- [Items listed in a dataset]
=-=-=

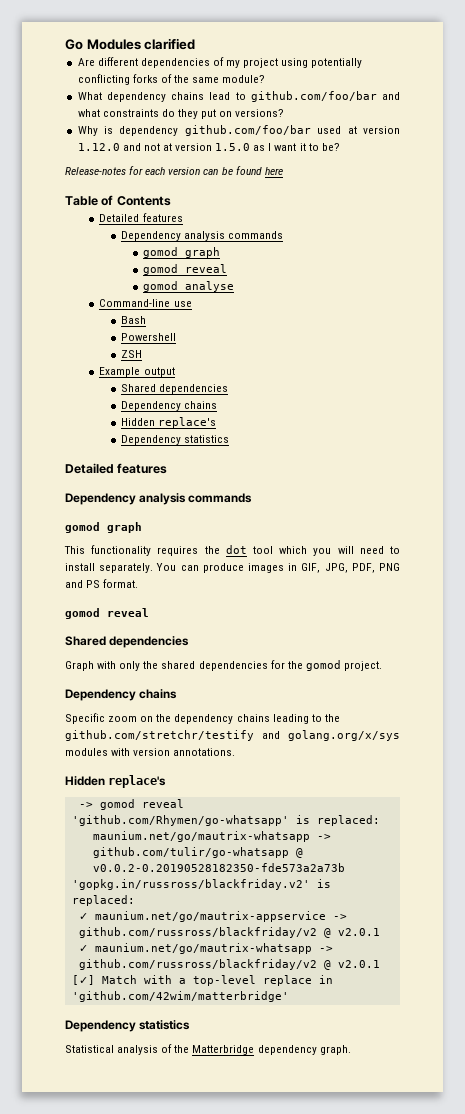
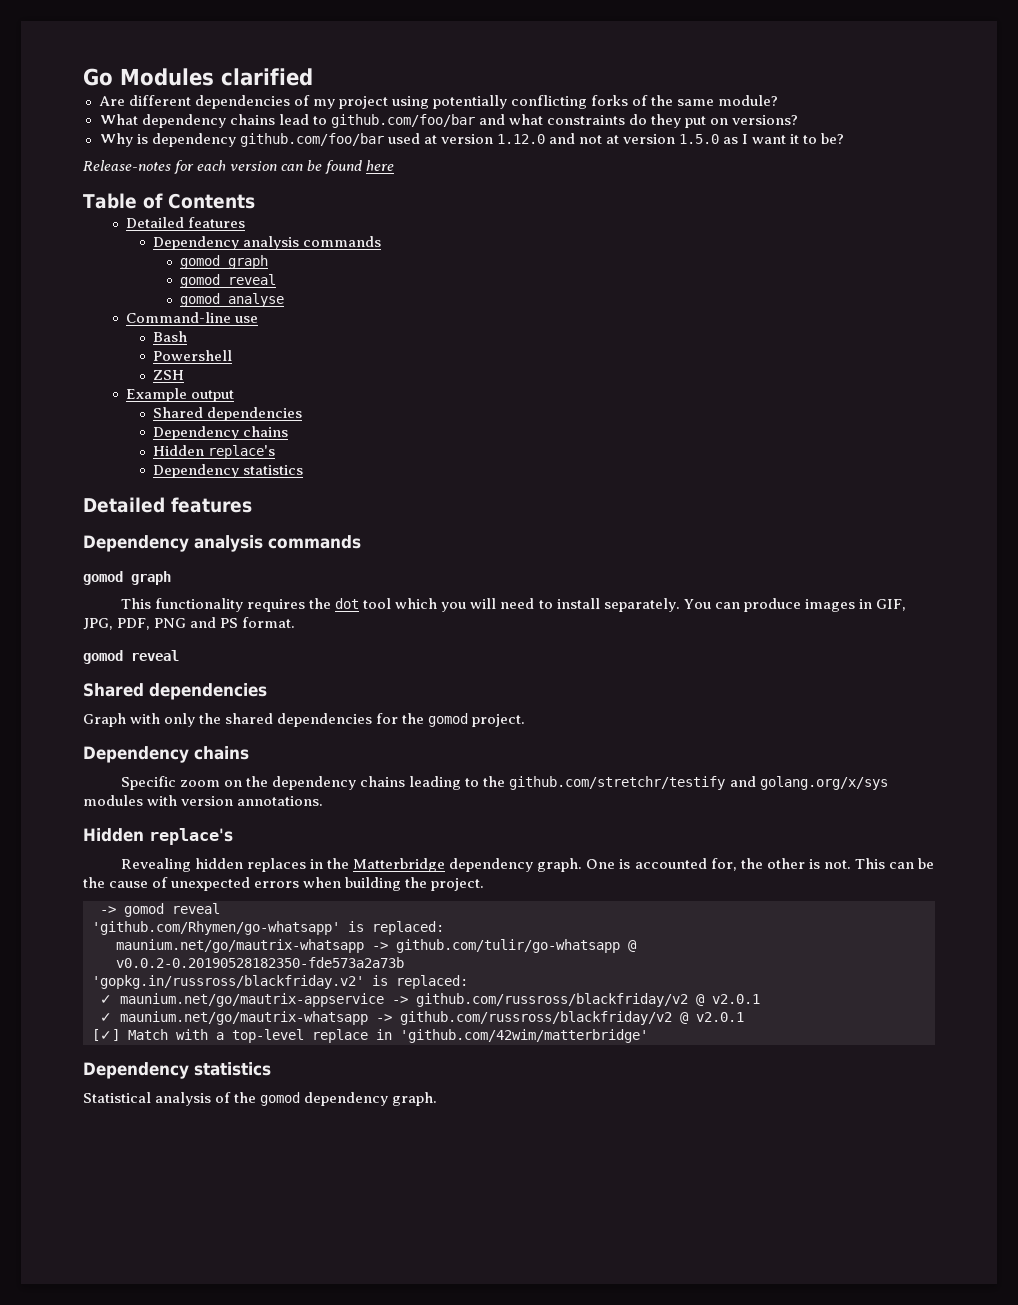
(167, 781) none -> [120,858,934,872] [83,877,485,891] // Revealing hidden replaces in the Matterbridge dependency graph. One is accounted for, the other is not. This can be the cause of unexpected errors when building the project.
[192,1045,255,1055] Matterbridge -> [260,1092,301,1106] gomod

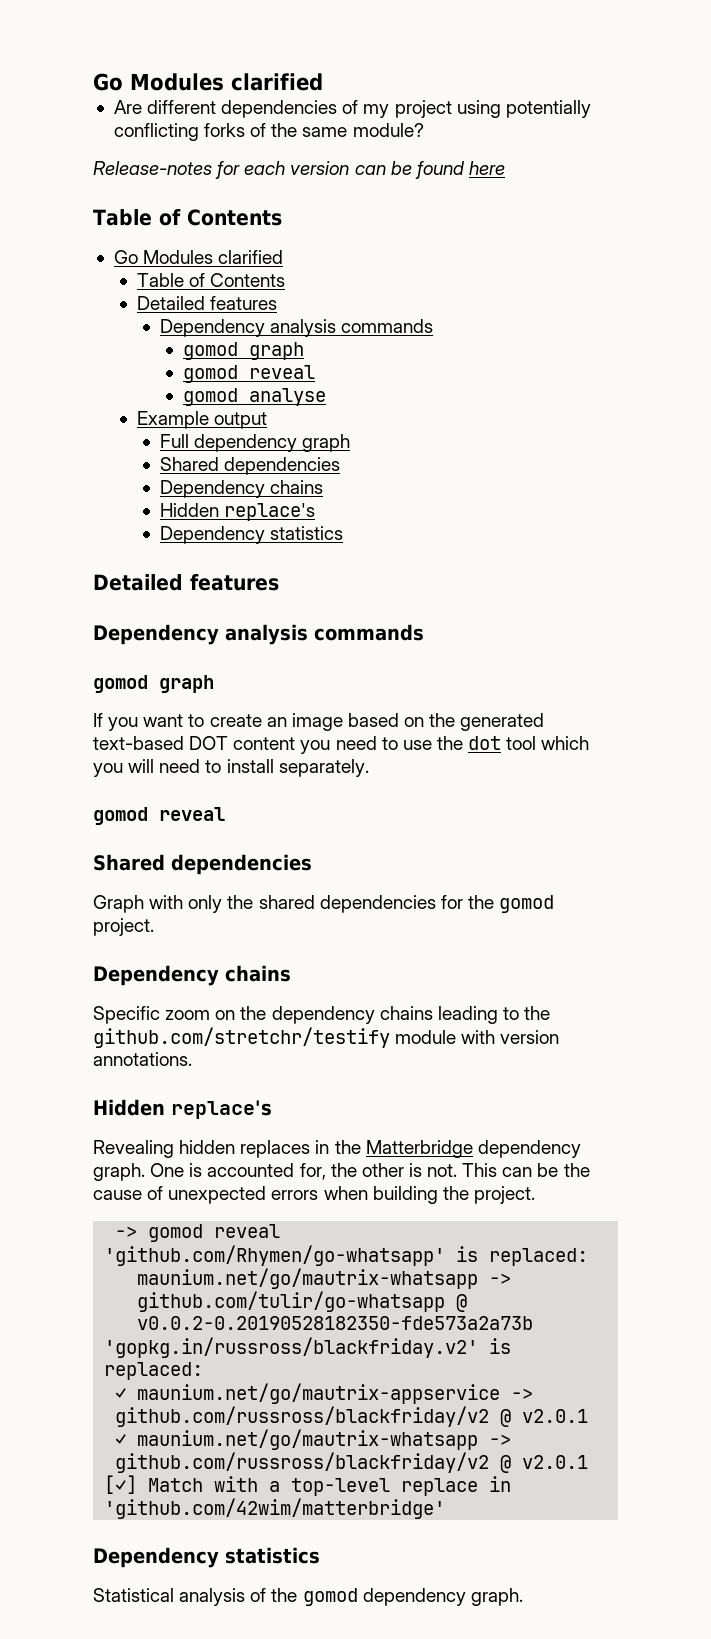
[99,114,799,128] [99,133,845,147] // What dependency chains lead to github.com/foo/bar and what constraints do they put on versions? // Why is dependency github.com/foo/bar used at version 1.12.0 and not at version 1.5.0 as I want it to be? -> (424, 130) none
(255, 201) none -> [113,250,284,264] [136,273,286,287] // Go Modules clarified // Table of Contents
[126,312,259,323] [153,331,188,342] [153,350,233,361] [153,370,185,380] // Command-line use // Bash // Powershell // ZSH -> (327, 397) none
(235, 396) none -> [159,434,351,452] // Full dependency graph
[120,598,306,612] This functionality requires -> [93,713,545,731] [93,736,432,754] If you want to create an image based on the generated text-based DOT content you need to use
[683,598,906,612] [83,617,296,630] You can produce images in GIF, JPG, PDF, PNG and PS format. -> (369, 768) none
[729,776,888,790] [83,795,143,806] and golang.org/x/sys modules -> [395,1030,457,1044] module

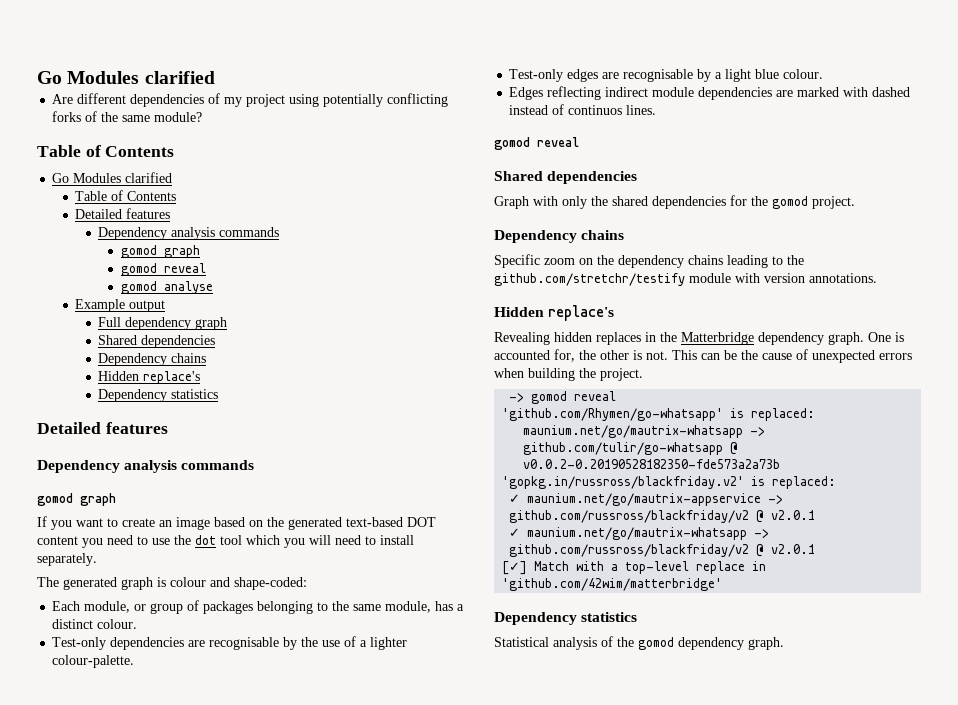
[93,161,505,179] // Release-notes for each version can be found here -> (203, 117) none
(369, 768) none -> [37,577,307,590] [52,600,465,614] [52,619,138,629] [52,636,408,650] [52,655,135,668] [509,69,824,82] [509,86,911,100] [509,104,657,115] // The generated graph is colour and shape-coded: // Each module, or group of packages belonging to the same module, has a distinct colour. // Test-only dependencies are recognisable by the use of a lighter colour-palette. // Test-only edges are recognisable by a light blue colour. // Edges reflecting indirect module dependencies are marked with dashed instead of continuos lines.

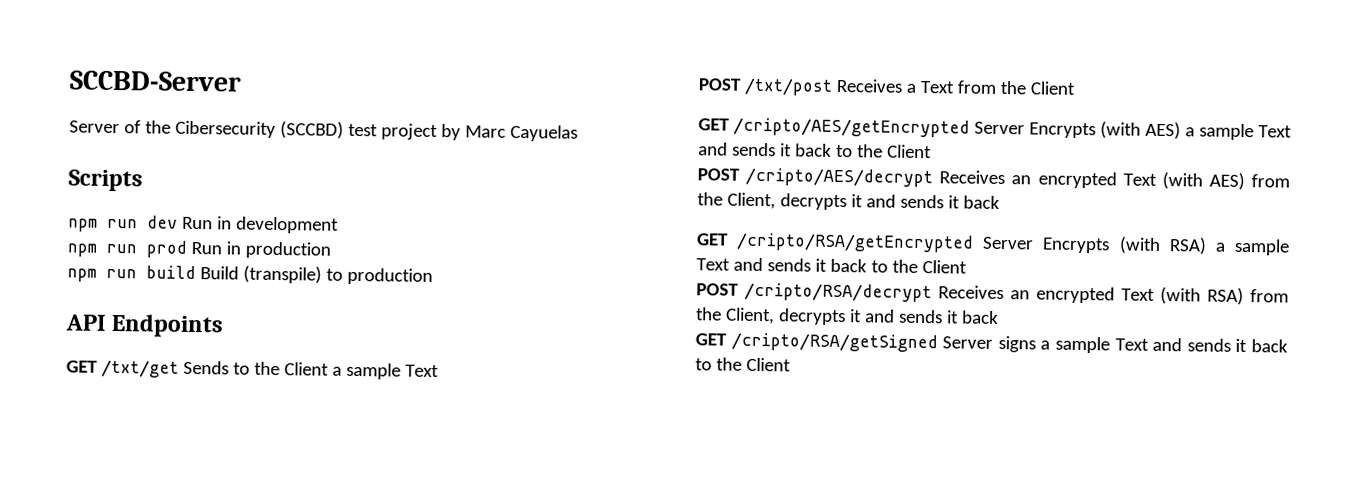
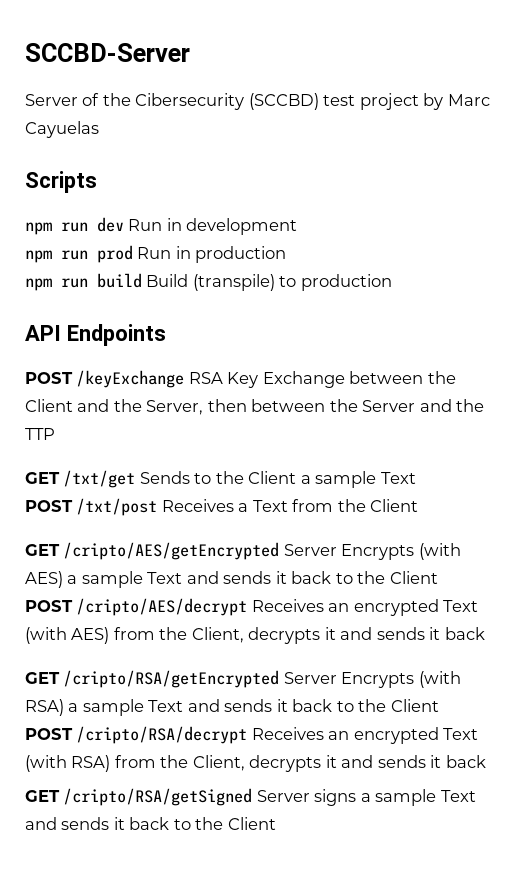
(225, 325) none -> [25,370,456,388] [25,399,485,415] [25,428,55,440] // POST /keyExchange RSA Key Exchange between the Client and the Server, then between the Server and the TTP

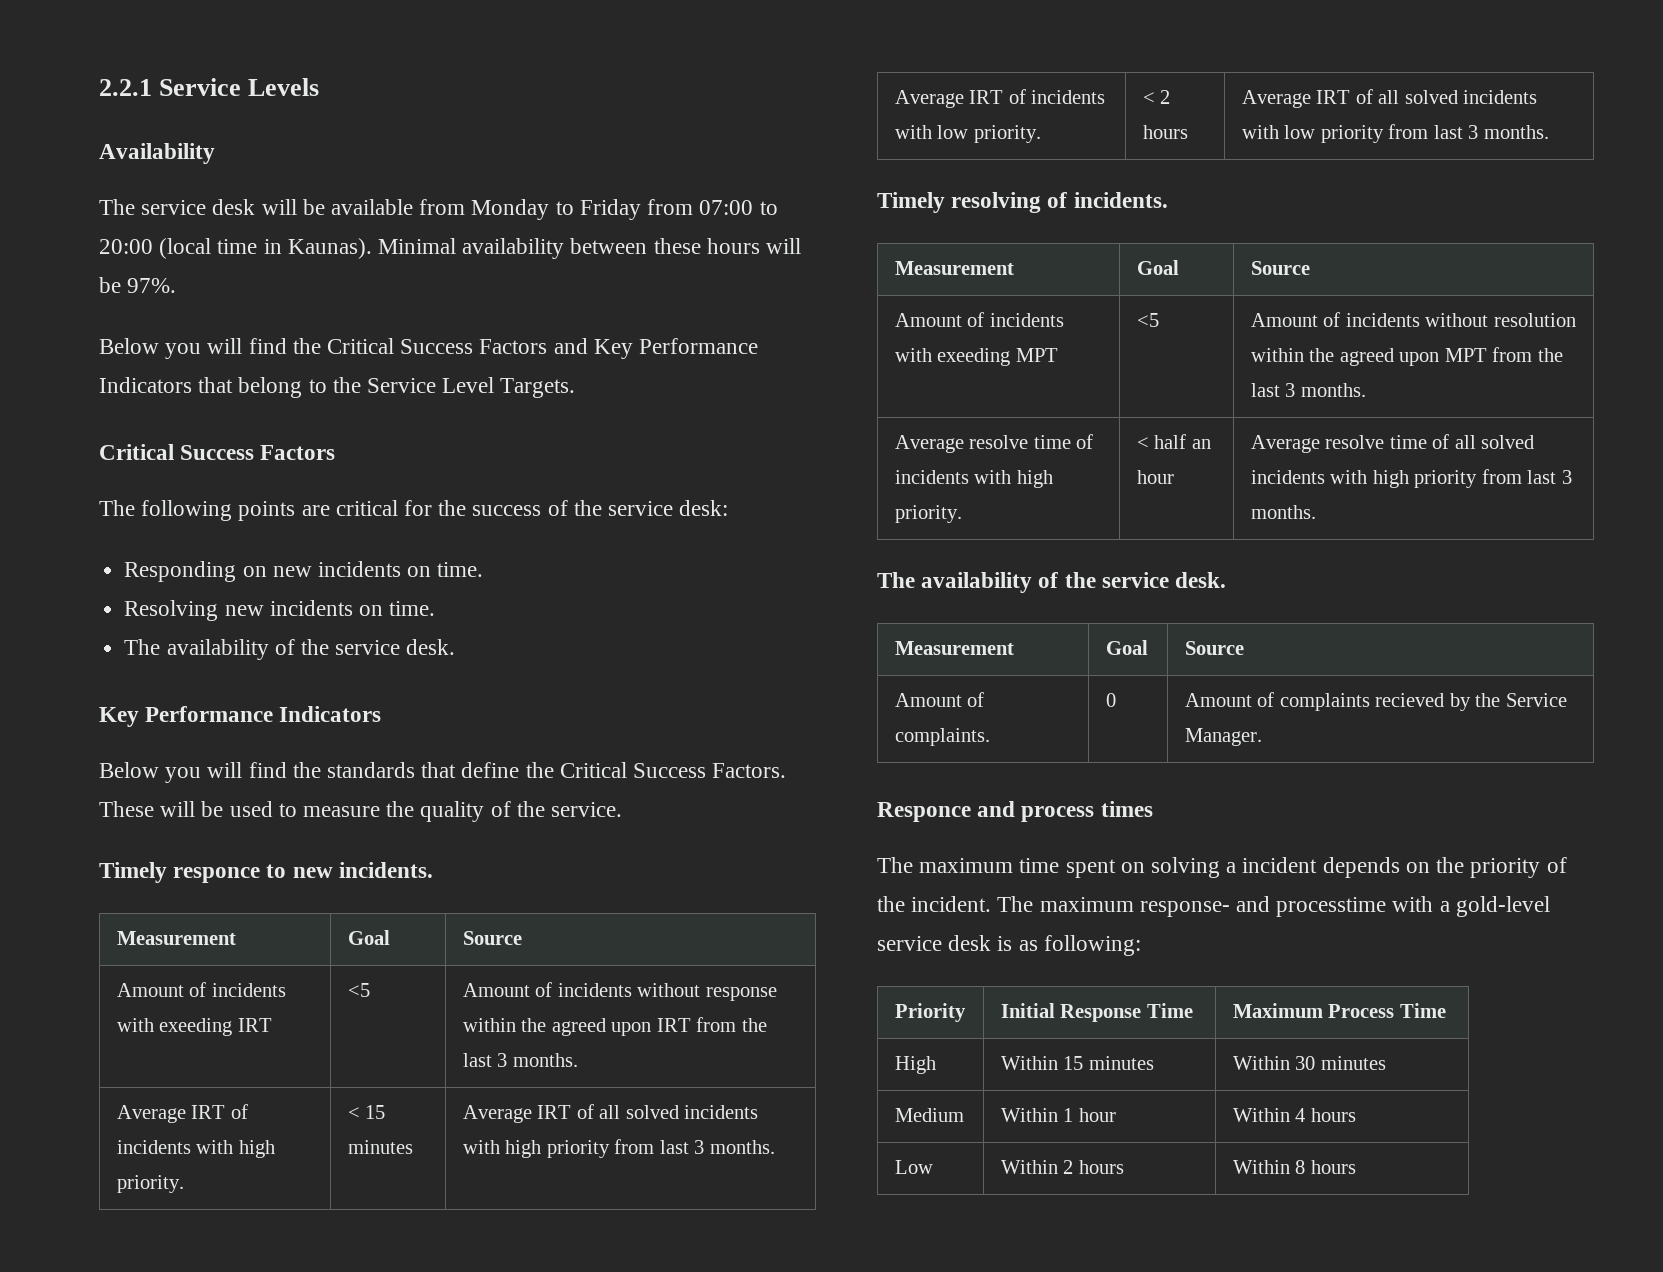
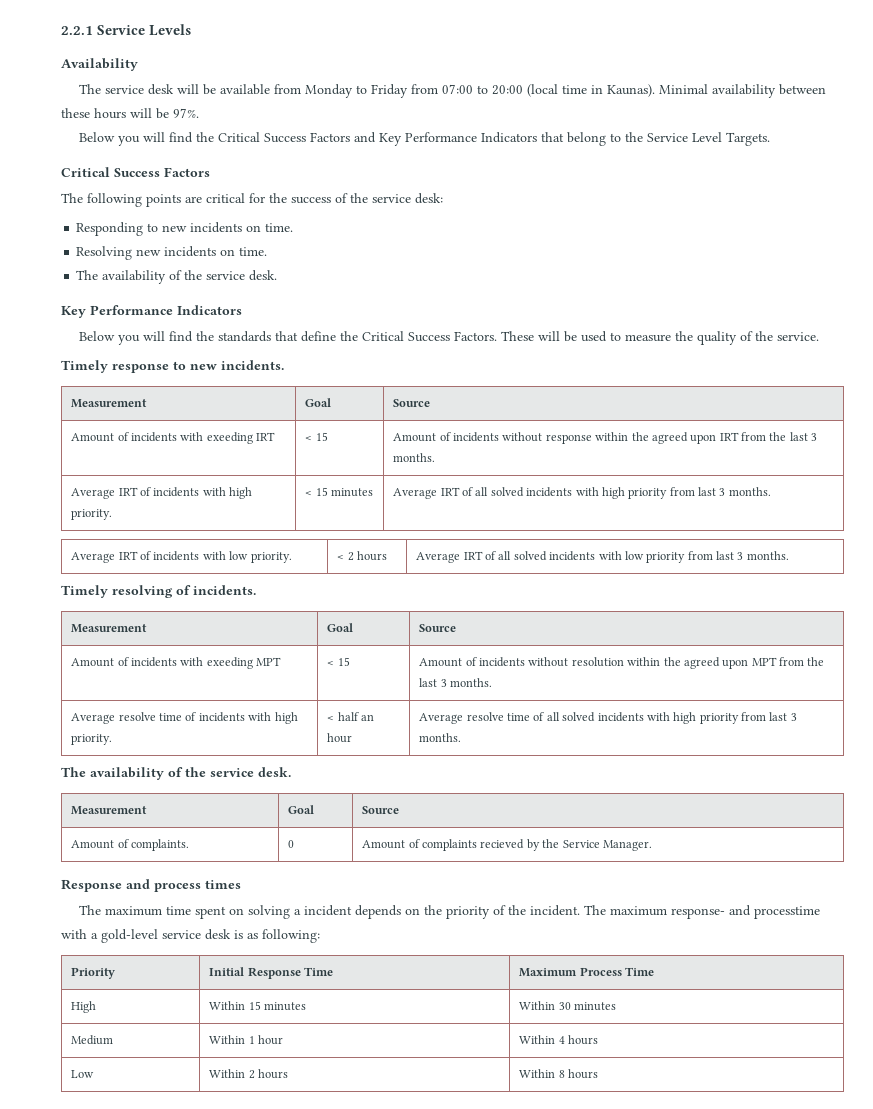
[242,566,267,577] on -> [147,223,159,232] to
[173,867,261,883] responce -> [112,364,169,373] response
[347,983,370,997] <5 -> [305,432,328,441] < 15
[1136,313,1159,327] <5 -> [327,657,350,666] < 15
[877,802,971,822] Responce -> [61,879,122,892] Response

=-=-=

- [WHAT IS REQUIRED] Print out each record exactly as shown, but keep the pictures out.

- [WRITTEN ANSWER]
(167, 781) none -> [120,858,934,872] [83,877,485,891] // Revealing hidden replaces in the Matterbridge dependency graph. One is accounted for, the other is not. This can be the cause of unexpected errors when building the project.
[192,1045,255,1055] Matterbridge -> [260,1092,301,1106] gomod

[99,114,799,128] [99,133,845,147] // What dependency chains lead to github.com/foo/bar and what constraints do they put on versions? // Why is dependency github.com/foo/bar used at version 1.12.0 and not at version 1.5.0 as I want it to be? -> (424, 130) none
(255, 201) none -> [113,250,284,264] [136,273,286,287] // Go Modules clarified // Table of Contents
[126,312,259,323] [153,331,188,342] [153,350,233,361] [153,370,185,380] // Command-line use // Bash // Powershell // ZSH -> (327, 397) none
(235, 396) none -> [159,434,351,452] // Full dependency graph
[120,598,306,612] This functionality requires -> [93,713,545,731] [93,736,432,754] If you want to create an image based on the generated text-based DOT content you need to use
[683,598,906,612] [83,617,296,630] You can produce images in GIF, JPG, PDF, PNG and PS format. -> (369, 768) none
[729,776,888,790] [83,795,143,806] and golang.org/x/sys modules -> [395,1030,457,1044] module

[93,161,505,179] // Release-notes for each version can be found here -> (203, 117) none
(369, 768) none -> [37,577,307,590] [52,600,465,614] [52,619,138,629] [52,636,408,650] [52,655,135,668] [509,69,824,82] [509,86,911,100] [509,104,657,115] // The generated graph is colour and shape-coded: // Each module, or group of packages belonging to the same module, has a distinct colour. // Test-only dependencies are recognisable by the use of a lighter colour-palette. // Test-only edges are recognisable by a light blue colour. // Edges reflecting indirect module dependencies are marked with dashed instead of continuos lines.

(225, 325) none -> [25,370,456,388] [25,399,485,415] [25,428,55,440] // POST /keyExchange RSA Key Exchange between the Client and the Server, then between the Server and the TTP

[242,566,267,577] on -> [147,223,159,232] to
[173,867,261,883] responce -> [112,364,169,373] response
[347,983,370,997] <5 -> [305,432,328,441] < 15
[1136,313,1159,327] <5 -> [327,657,350,666] < 15
[877,802,971,822] Responce -> [61,879,122,892] Response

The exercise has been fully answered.